Find and return every line of the data that contains the word "Thing".
------ Task data ------
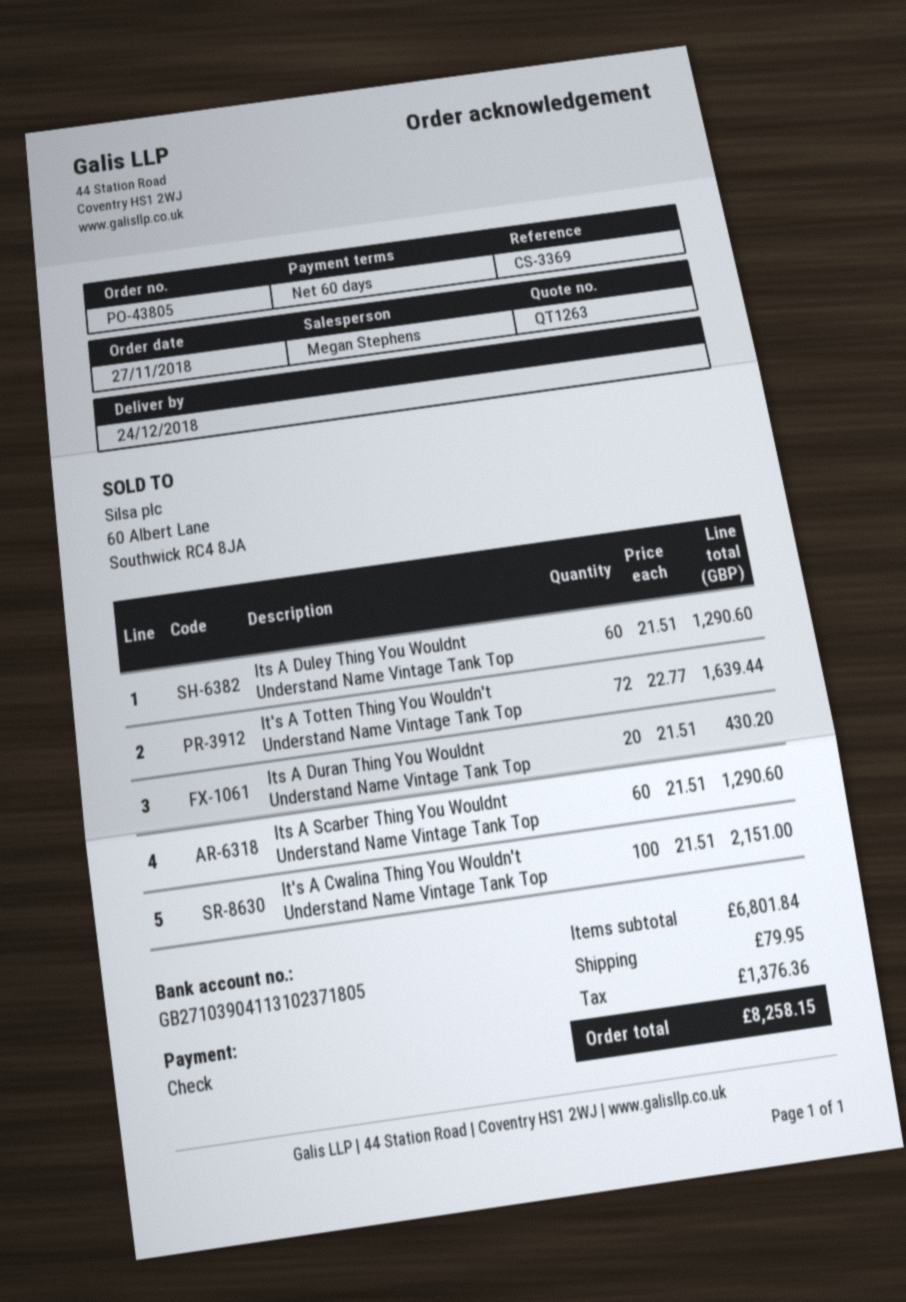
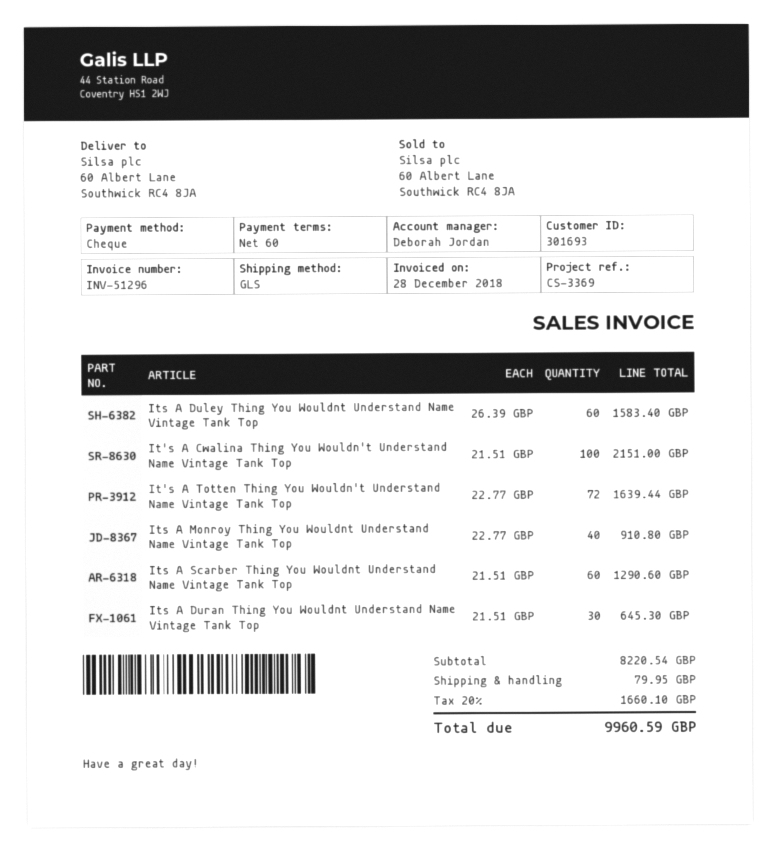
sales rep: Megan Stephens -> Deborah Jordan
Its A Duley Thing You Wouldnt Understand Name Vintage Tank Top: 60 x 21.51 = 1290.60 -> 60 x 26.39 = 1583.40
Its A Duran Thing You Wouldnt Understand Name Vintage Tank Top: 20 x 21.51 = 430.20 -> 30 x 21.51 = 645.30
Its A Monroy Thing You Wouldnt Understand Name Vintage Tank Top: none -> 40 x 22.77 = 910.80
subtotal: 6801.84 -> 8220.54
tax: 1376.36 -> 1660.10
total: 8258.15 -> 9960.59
------
------ Task data ------
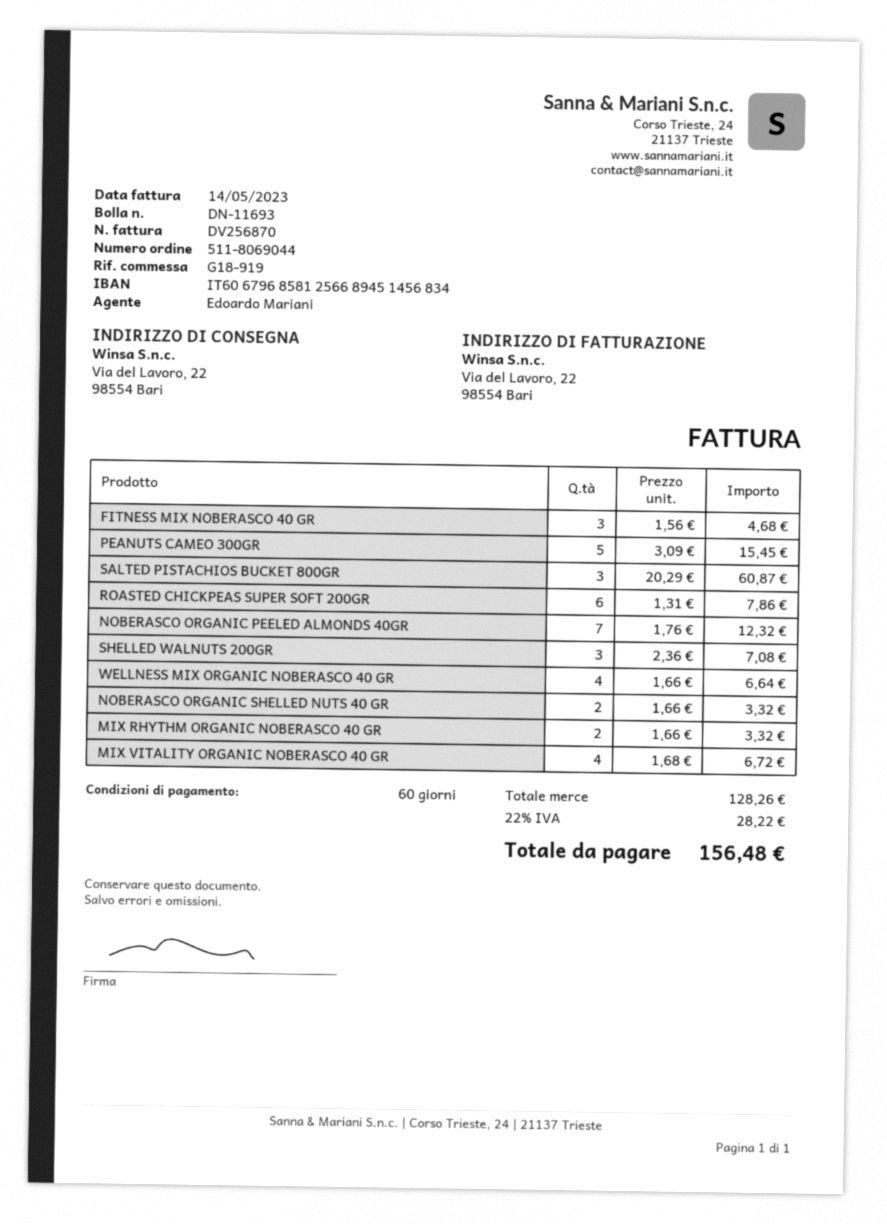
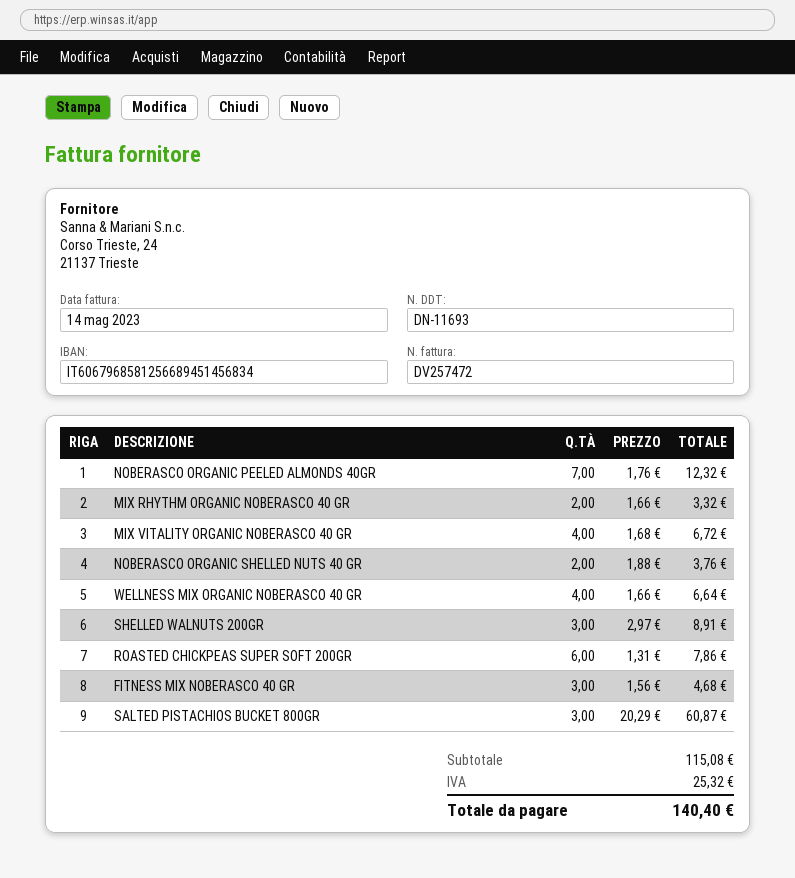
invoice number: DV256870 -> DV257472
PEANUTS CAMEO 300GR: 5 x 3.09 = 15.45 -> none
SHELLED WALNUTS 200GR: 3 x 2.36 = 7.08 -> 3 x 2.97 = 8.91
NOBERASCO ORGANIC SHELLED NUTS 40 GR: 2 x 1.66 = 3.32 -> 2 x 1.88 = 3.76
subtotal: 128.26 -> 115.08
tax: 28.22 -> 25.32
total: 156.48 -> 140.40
------
* Exercise answer *
Its A Duley Thing You Wouldnt Understand Name Vintage Tank Top: 60 x 21.51 = 1290.60 -> 60 x 26.39 = 1583.40
Its A Duran Thing You Wouldnt Understand Name Vintage Tank Top: 20 x 21.51 = 430.20 -> 30 x 21.51 = 645.30
Its A Monroy Thing You Wouldnt Understand Name Vintage Tank Top: none -> 40 x 22.77 = 910.80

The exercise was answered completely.